В результате всех этих процессов иссякли истоки того, что я называю легитимной самобытностью. Институты и организации гражданского общества, которые строились вокруг демократического государства, вокруг социального контракта между капиталом и трудом, превратились в пустые скорлупки, все менее соотносящиеся с жизнью людей. <...> Трагедия и фарс заключаются в том, что в тот момент, когда большинство стран мира наконец завоевали себе доступ к институтам либерализма (которые, на мой взгляд, являются основой любой политической демократии), эти институты оказались столь далеки от структур и процессов, играющих сегодня реальную роль, что большинству они представляются издевательской усмешкой на новом лице истории. В конце тысячелетия голыми оказались и король, и королева, и государство, и гражданское общество, а их граждане-дети разбросаны ныне по самым различным приютам.

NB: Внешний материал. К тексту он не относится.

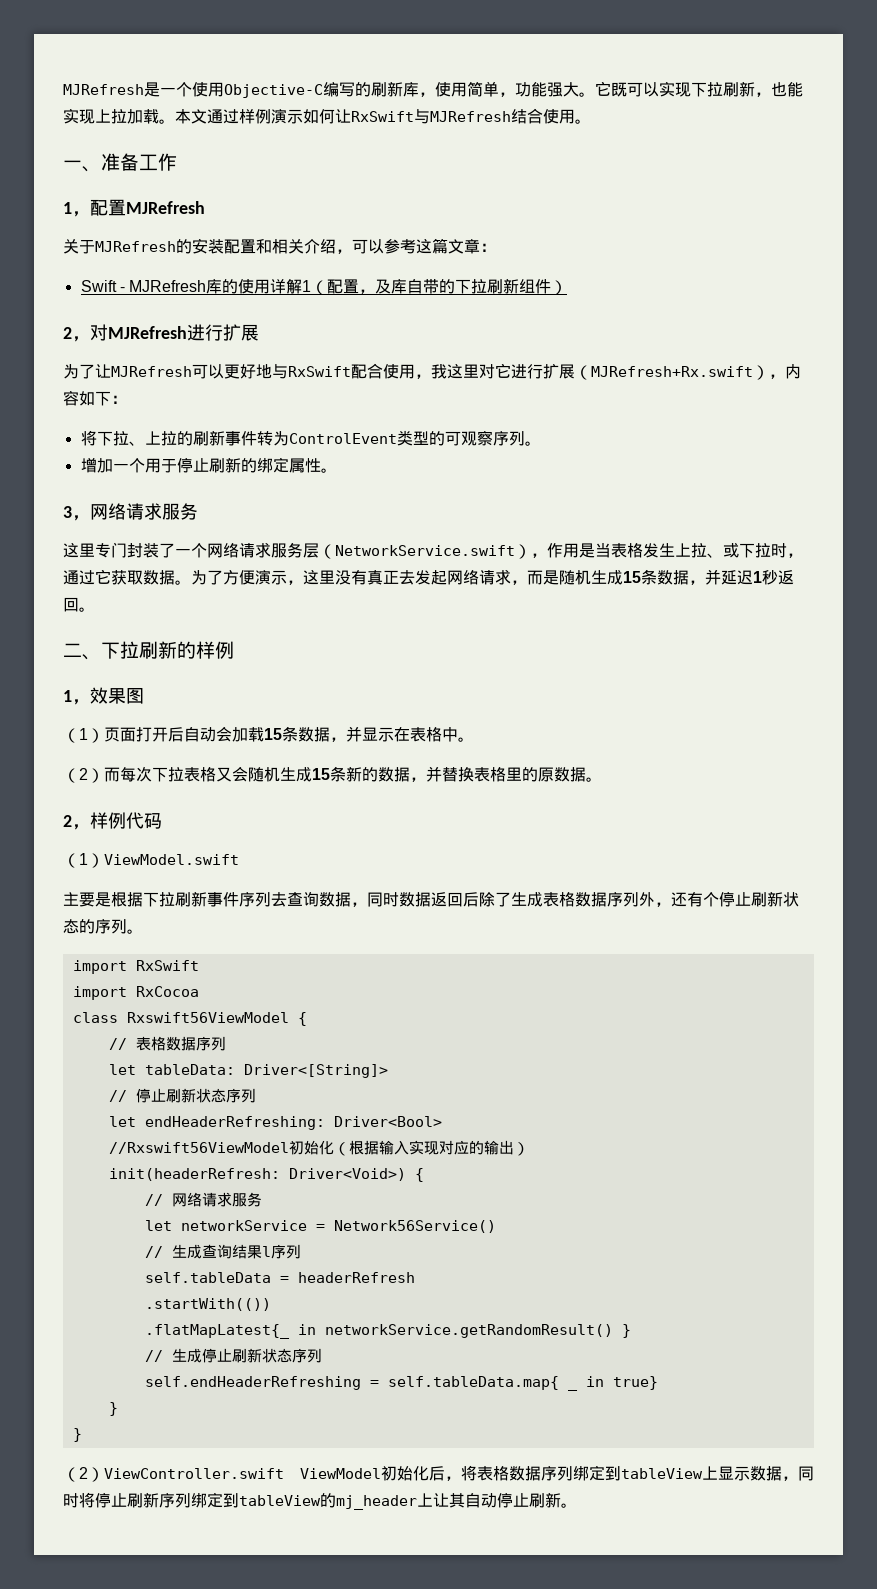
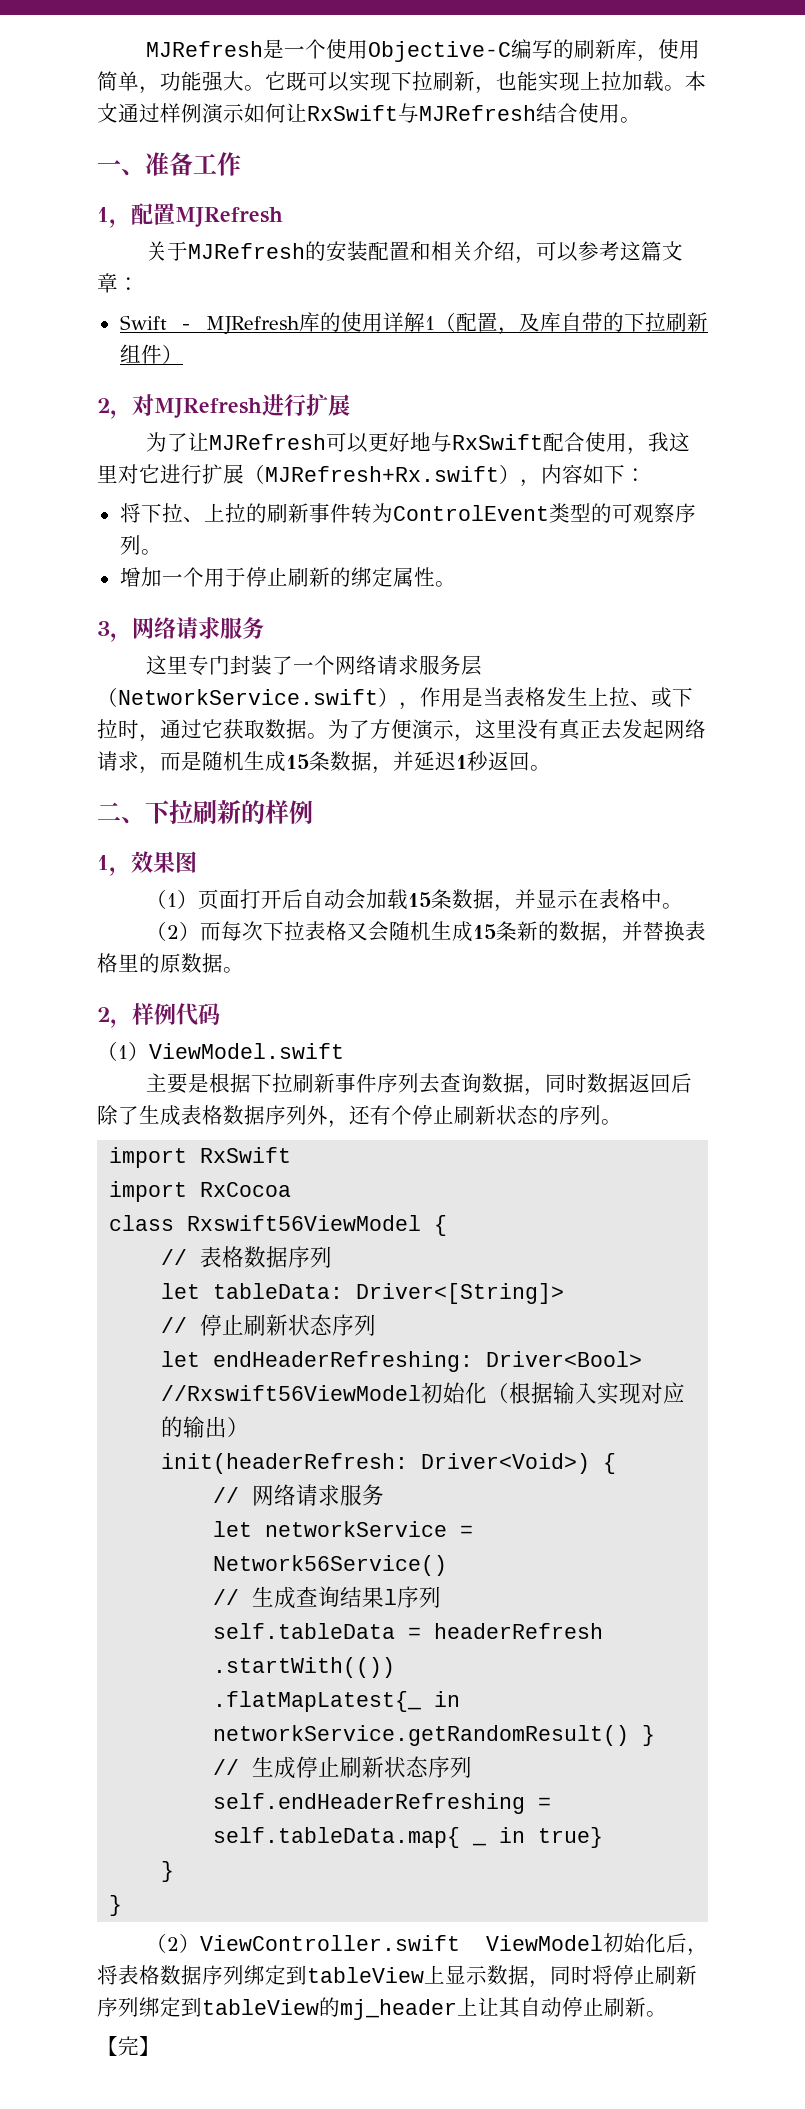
+ 【完】

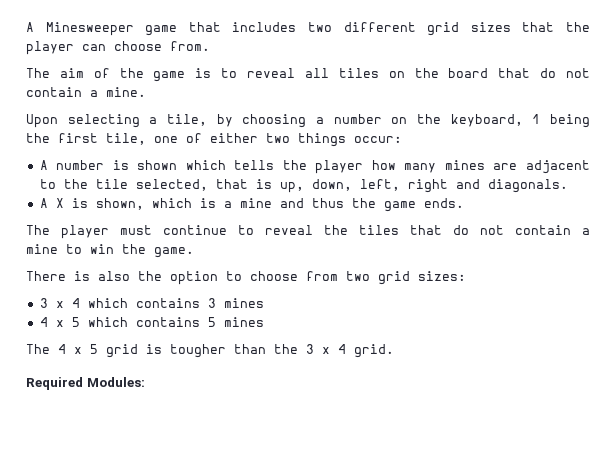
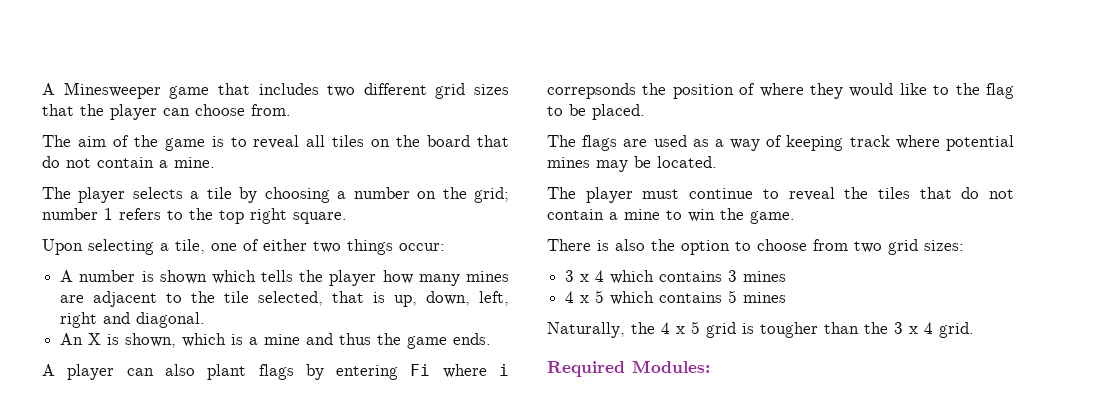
- Upon selecting a tile, by choosing a number on the keyboard, 1 being the first tile, one of either two things occur:
+ The player selects a tile by choosing a number on the grid; number 1 refers to the top right square.
+ Upon selecting a tile, one of either two things occur:
- A number is shown which tells the player how many mines are adjacent to the tile selected, that is up, down, left, right and diagonals.
- A X is shown, which is a mine and thus the game ends.
+ A number is shown which tells the player how many mines are adjacent to the tile selected, that is up, down, left, right and diagonal.
+ An X is shown, which is a mine and thus the game ends.
+ A player can also plant flags by entering Fi where i correpsonds the position of where they would like to the flag to be placed.
+ The flags are used as a way of keeping track where potential mines may be located.
- The 4 x 5 grid is tougher than the 3 x 4 grid.
+ Naturally, the 4 x 5 grid is tougher than the 3 x 4 grid.

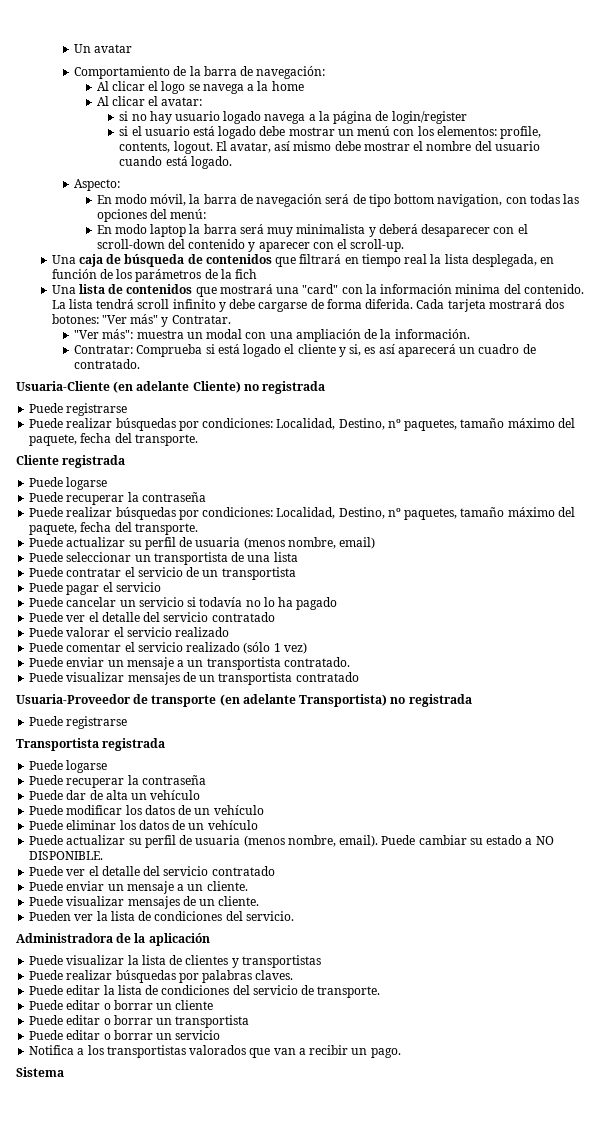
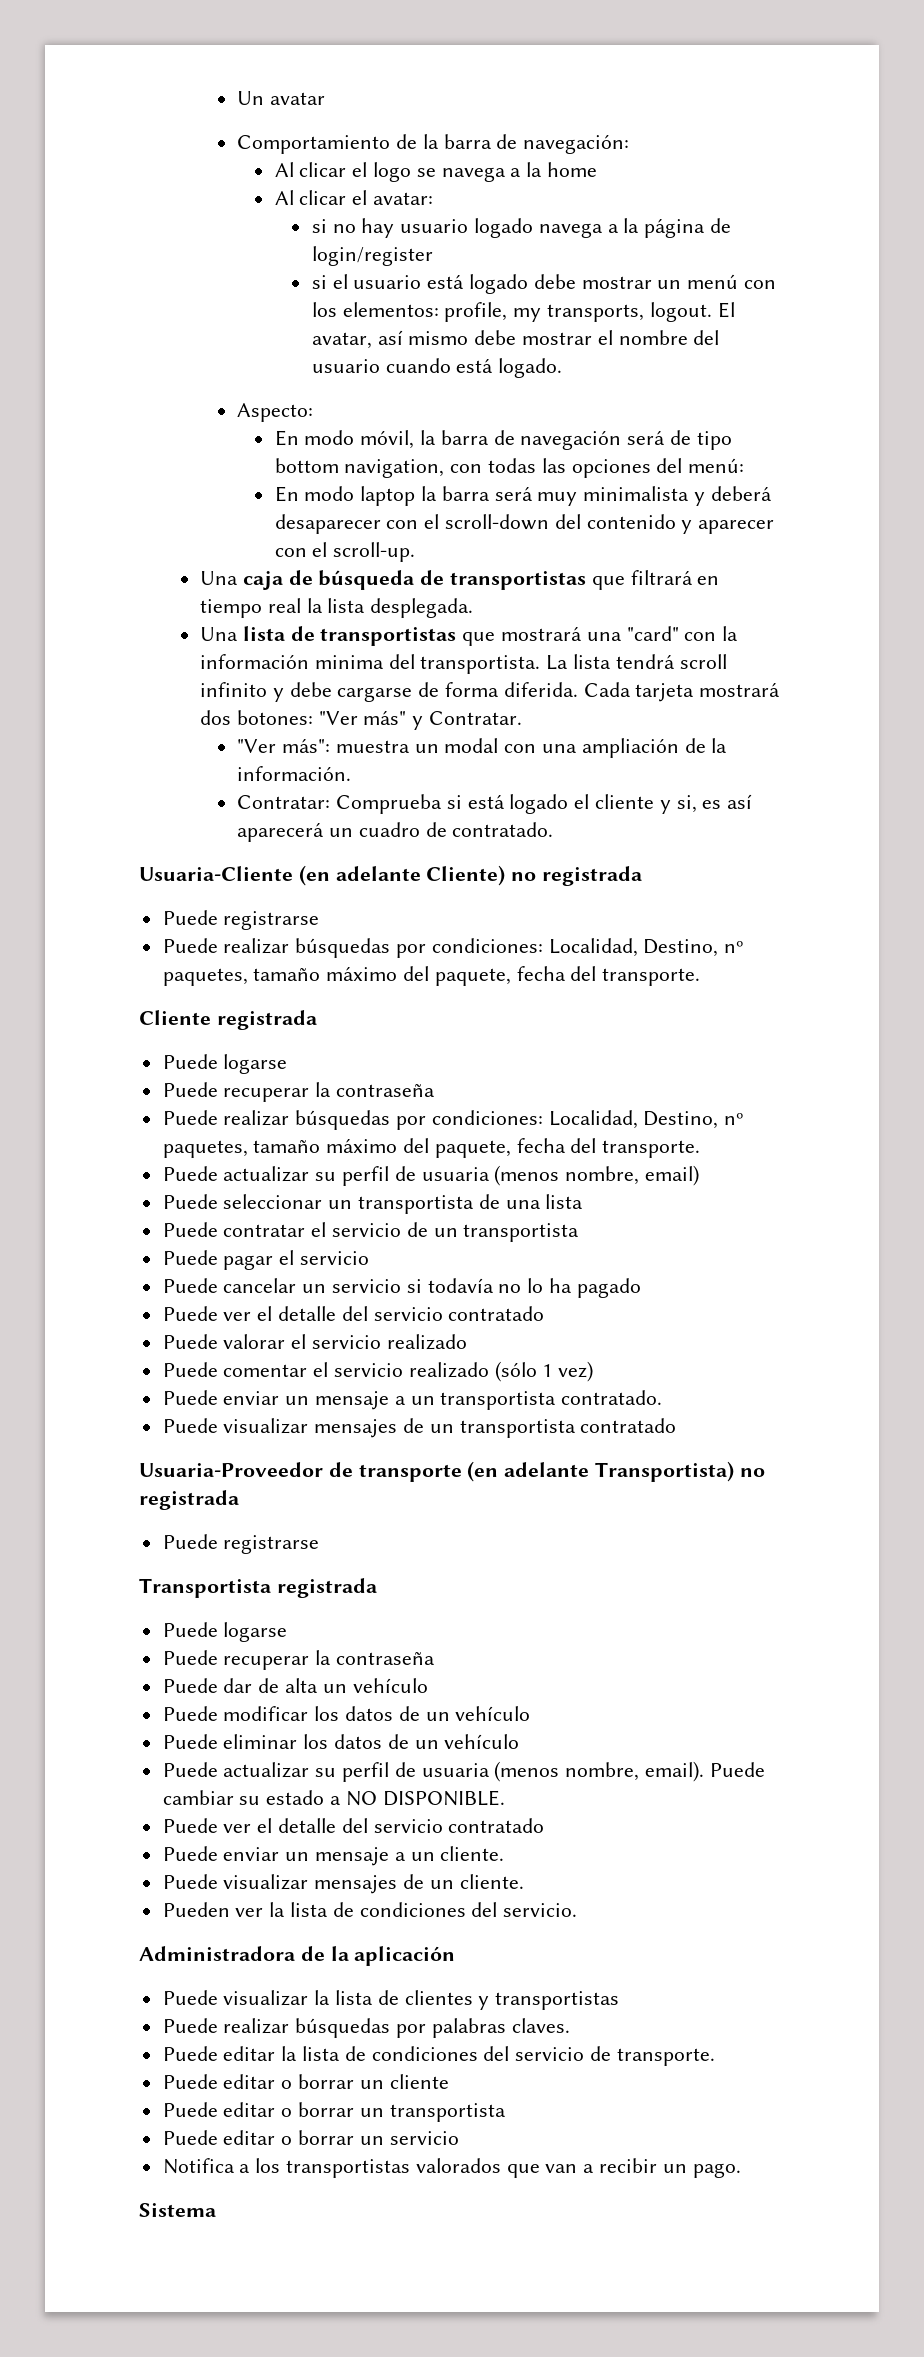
- si el usuario está logado debe mostrar un menú con los elementos: profile, contents, logout.
+ si el usuario está logado debe mostrar un menú con los elementos: profile, my transports, logout.
- Una caja de búsqueda de contenidos que filtrará en tiempo real la lista desplegada, en función de los parámetros de la fich
+ Una caja de búsqueda de transportistas que filtrará en tiempo real la lista desplegada.
- Una lista de contenidos que mostrará una "card" con la información minima del contenido.
+ Una lista de transportistas que mostrará una "card" con la información minima del transportista.

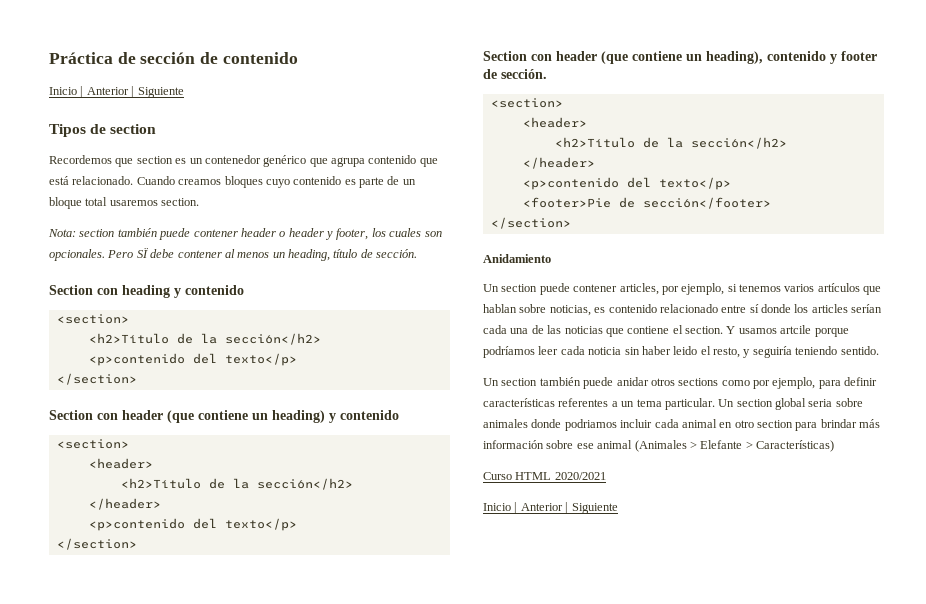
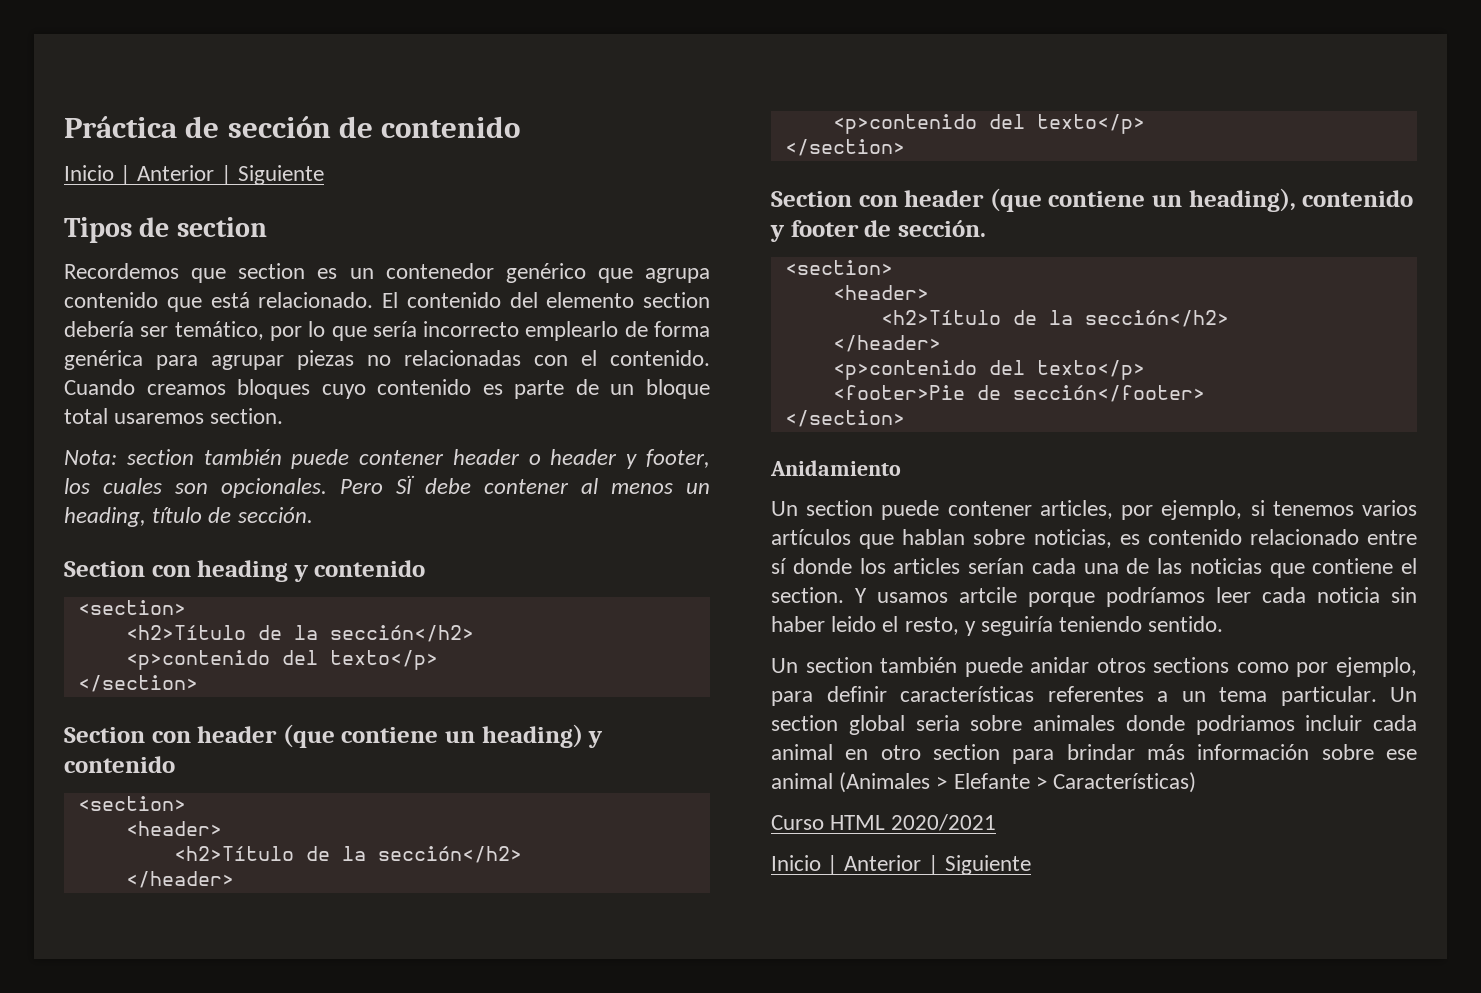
+ El contenido del elemento section debería ser temático, por lo que sería incorrecto emplearlo de forma genérica para agrupar piezas no relacionadas con el contenido.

Распад единой самобытности, равнозначный распаду общества как разумной социальной системы, вполне может оказаться приметой нашего времени. Ничто не говорит о возникновении новых форм самобытности, о том, что социальные движения будущего должны воссоздать цельность общества, что появятся новые институты, обращенные в светлое завтра. На первый взгляд, мы являемся свидетелями становления мира, который состоит из одних рынков, сетей, индивидуумов и стратегических организаций и, на первый взгляд, подчиняется структурам «рациональных ожиданий», за исключением тех случаев, когда подобный «рациональный индивидуум» внезапно может пристрелить своего соседа, изнасиловать маленькую девочку или распылить в метро нервно-паралитический газ. Этот новый мир не испытывает необходимости ни в какой форме самобытности: базовые инстинкты, рычаги власти, нацеленность на свои собственные интересы, а на макросоциальном уровне, «отчетливые черты кочевника-варвара, <...> угрожающего разрушить все границы и делающего проблематичными международные политико-юридические и цивилизованные нормы» 1 . Точкой опоры этого мира могли бы стать, как мы уже убеждаемся в ряде стран, национальное самоутверждение на останках государственных структур, отказ от любой претензии на легитимность, забвение истории и взятие на вооружение принципа власти во имя самой власти, иногда задрапированного в тогу националистической риторики. <...> Перед нами предстают зародыши общества,Weltanschauung которого способно раздваиваться между старой логикойMacht и новой логикойSelbstanschauung 2 .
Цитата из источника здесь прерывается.